Dr. Arnold Relman has been a highly influential medical educator and is a former editor of a prestigious medical journal. In the February 6 issue of the New York Review of Books, he wrote of an experience this past summer when, at age 90, he fell down the stairs at home. He suffered a cracked skull, broken vertebrae in his neck and broken bones in his face. He received emergency treatment to check bleeding from his brain and restore his breathing. Resuscitation saved his life, and over 10 weeks, he underwent numerous medical procedures and experienced a number of complications. Almost miraculously, he not only survived, but with rehabilitation, is mostly recovered. His survival is a testament to the emergency care and rehabilitation services he received, as well as to his strong will to live.
His essay is a firsthand account of his hospital experience, combined with some insightful observations about the health care system. In one passage, he points out that “What personal care hospitalized patients now get is mostly from nurses” and confesses that he “had never before understood how much good nursing care contributes to patients’ safety and comfort, especially when they are very sick or disabled. This is a lesson all physicians and hospital administrators should learn. When nursing is not optimal, patient care is never good.”
Just as Dr. Relman is grateful for the nurses’ role in patient recovery, we are grateful for his recognition of that role – though, of course, deeply sorry that he had to suffer this personal trauma to come to a realization that speaks to an often hidden insight about how to improve care.
In short, despite years of advocacy from powerful voices in nursing and medicine, a widely publicized Institute of Medicine report and various nationwide initiatives such as the Magnet program, the role of nursing remains underappreciated and, often, poorly understood in many clinical settings. This lack of understanding can create a culture where low expectations erode the contribution highly trained nurses are capable of making and, at worst, can diminish nurses’ willingness to do their best work.

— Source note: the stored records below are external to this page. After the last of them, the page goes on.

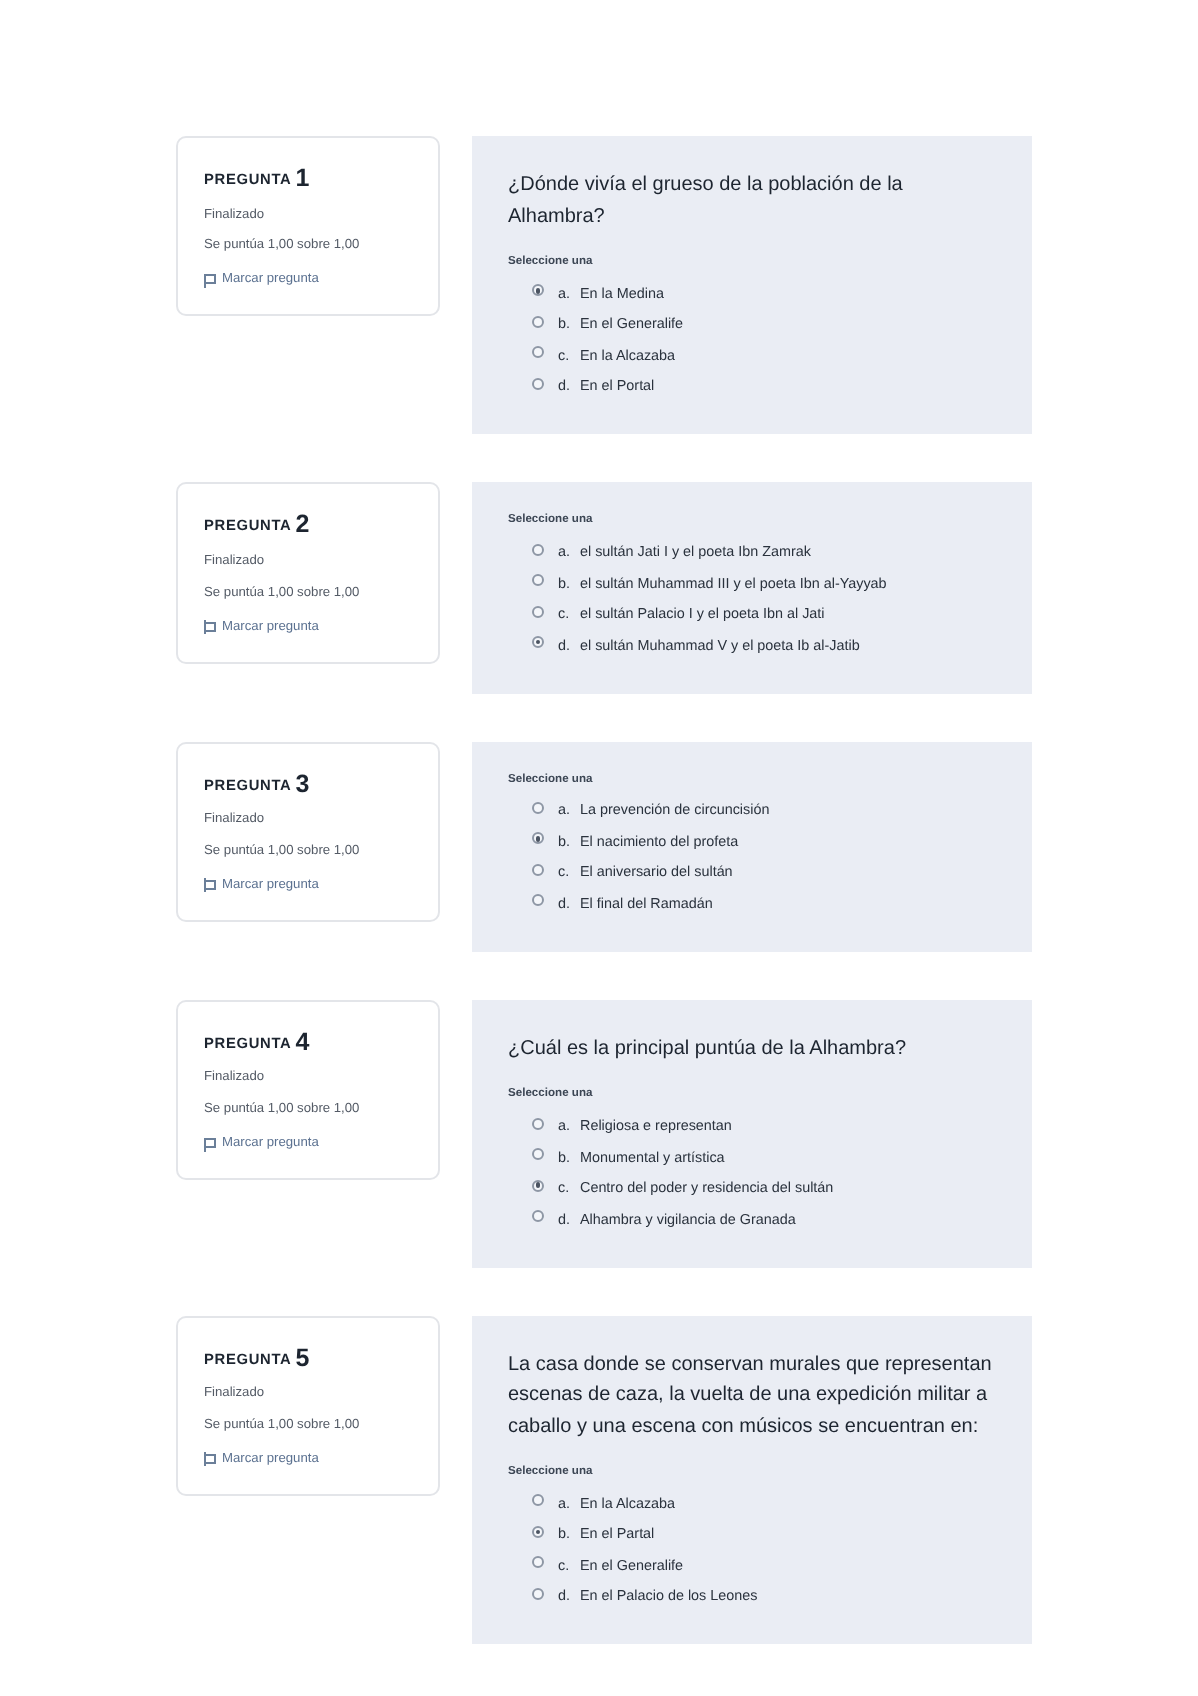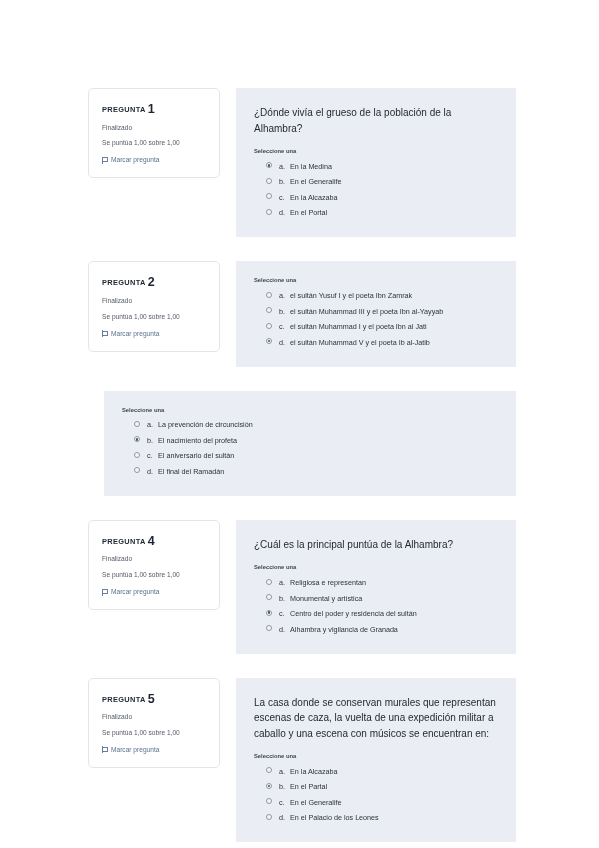"PREGUNTA 1" .page { padding-top: 88px -> 68px }
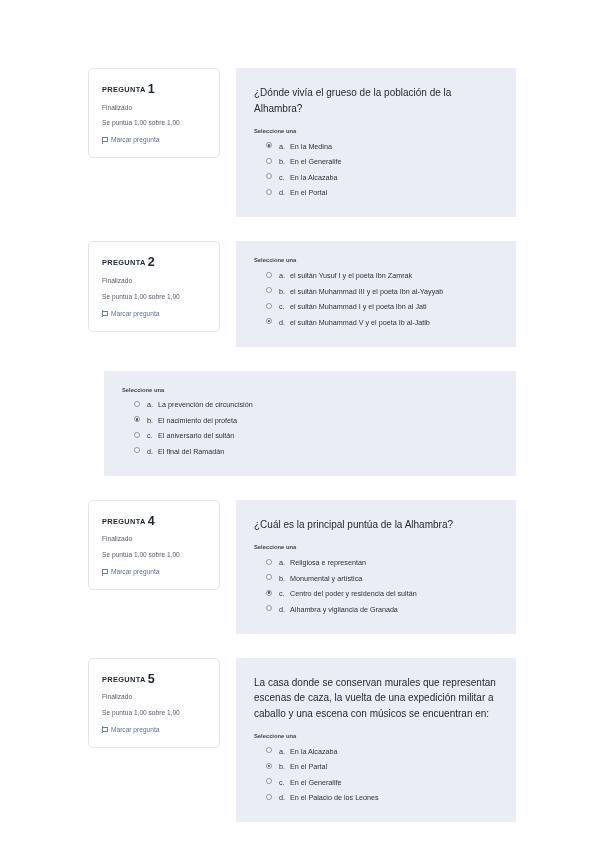"el sultán Yusuf I y" span.optlabel { text: Yusuf -> Jati }
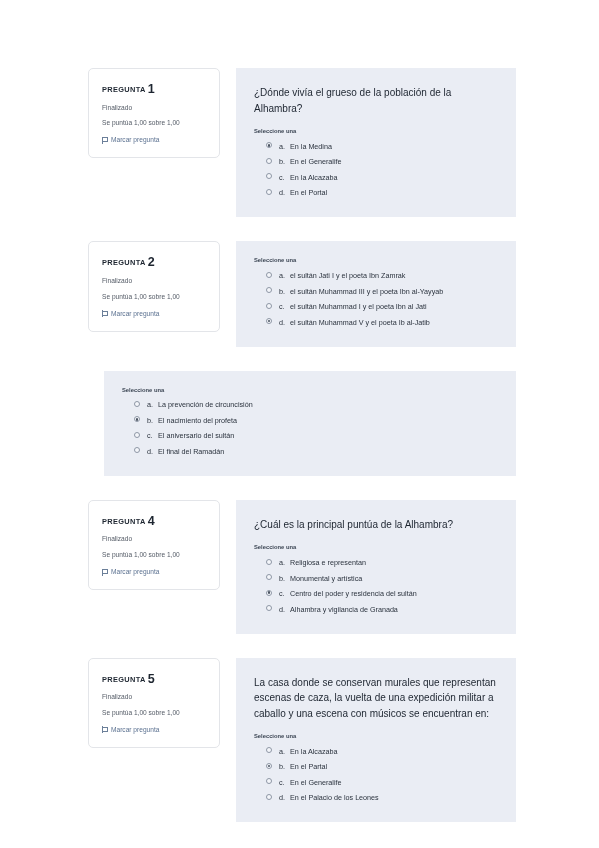"el sultán Muhammad I y" span.optlabel { text: Muhammad -> Palacio }
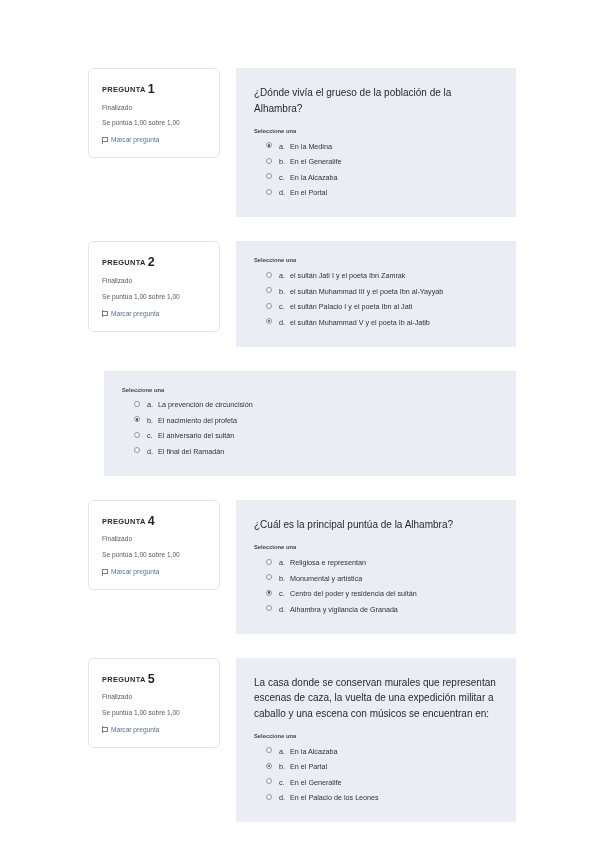"PREGUNTA 3" div.infocard { html: none -> <div> <div> <span>PREGUNTA</span><span>3</span> </div> <div>Finalizado</div> <div>Se puntúa 1,00 sobre 1,00</div> <div> <span></span> <span>Marcar pregunta</span> </div> </div> }
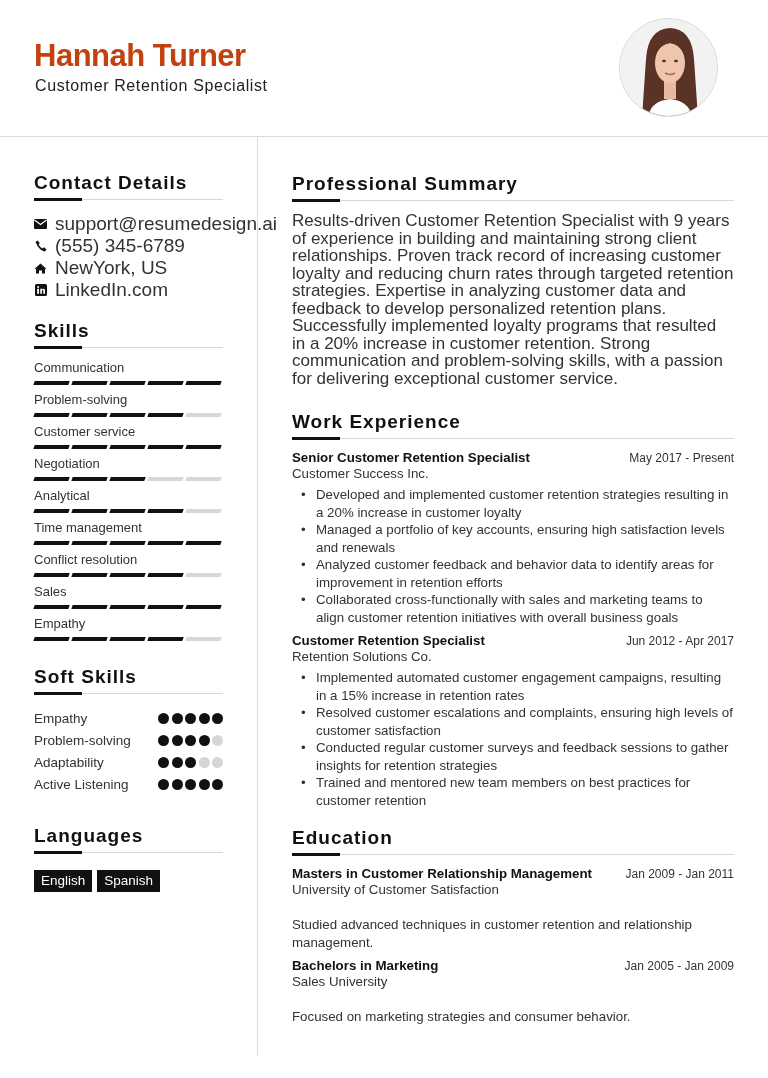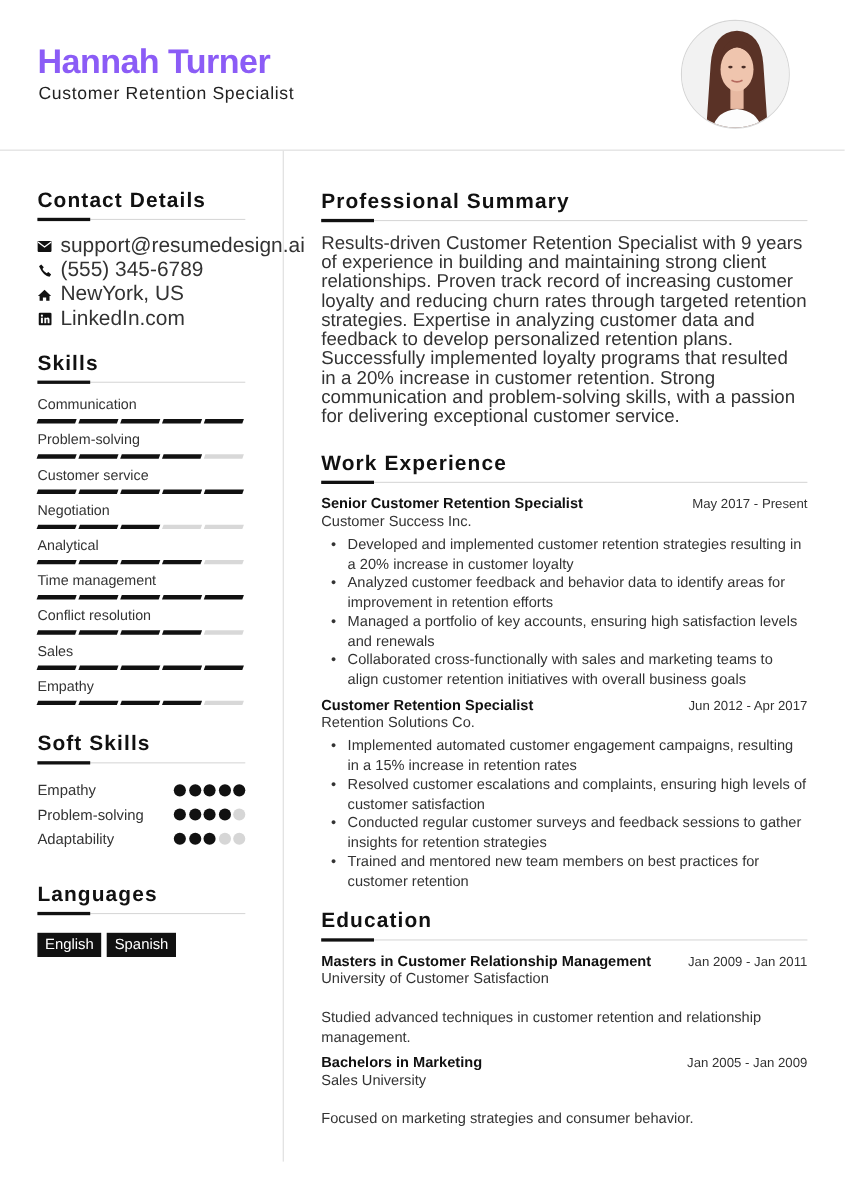"Hannah Turner" .name { color: #8b5cf6 -> #c2410c }
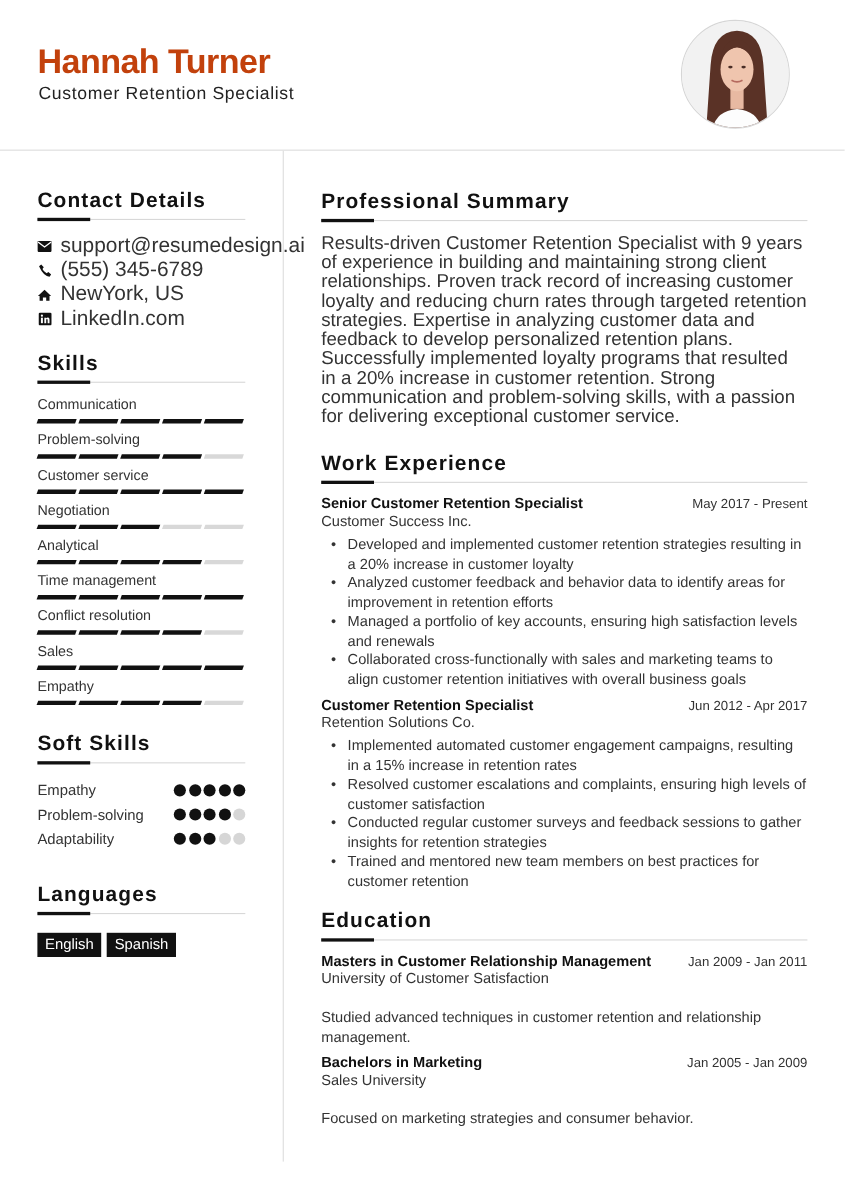"Analyzed customer feedback and behavior" li { order: before "Managed a portfolio of key" -> after "Managed a portfolio of key" }
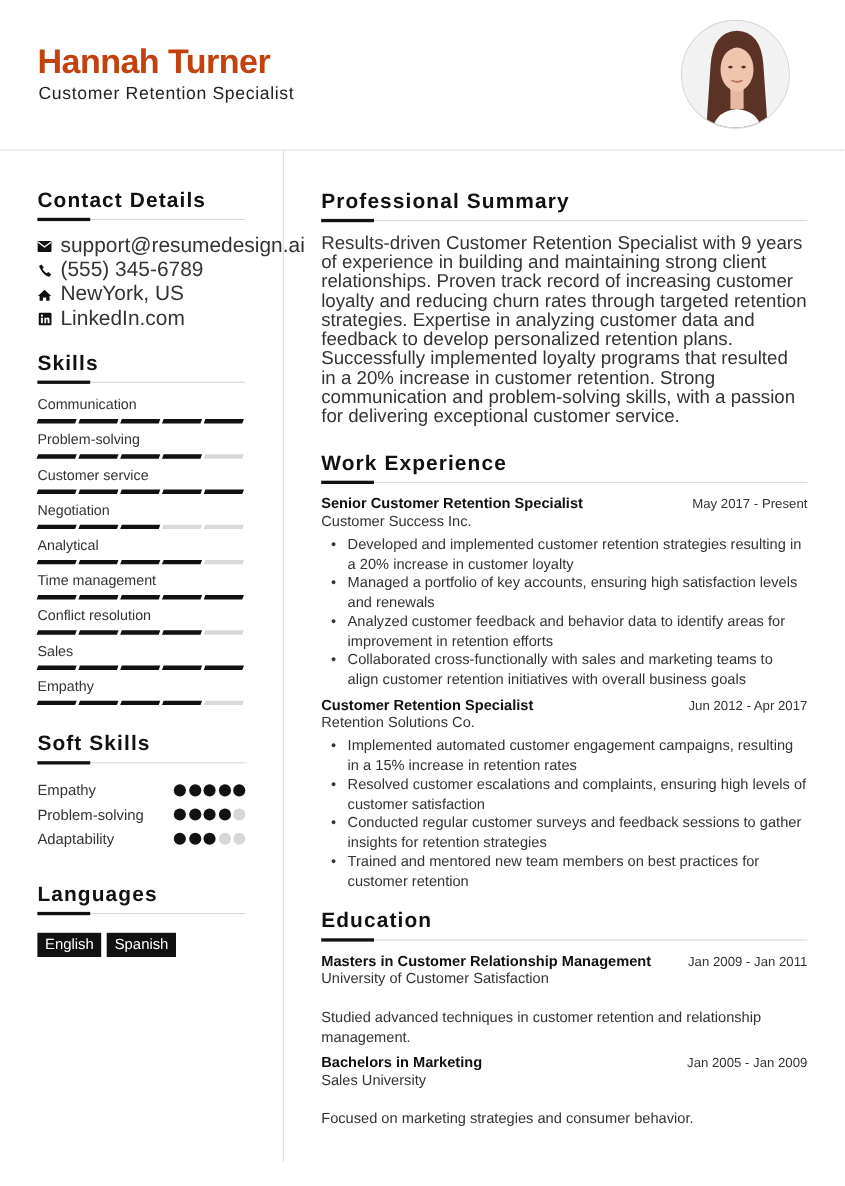"Active Listening" div.soft { html: none -> <div> <span>Active Listening</span> <span> <span></span> <span></span> <span></span> <span></span> <span></span> </span> </div> }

It’s a culture that most schools of nursing across the country are fighting hard to combat, and as Dr. Relman’s insight makes clear, we are making some progress. We are proud of the training our graduates receive in the technical aspects of care, role differentiation that readies them for working in teams, and communication skills needed to work effectively with patients and families. And we are constantly seeking ways to up the ante, to demand more of our graduates so their patients can reap the benefits.
Thank you, Dr. Relman, for helping us advance understanding.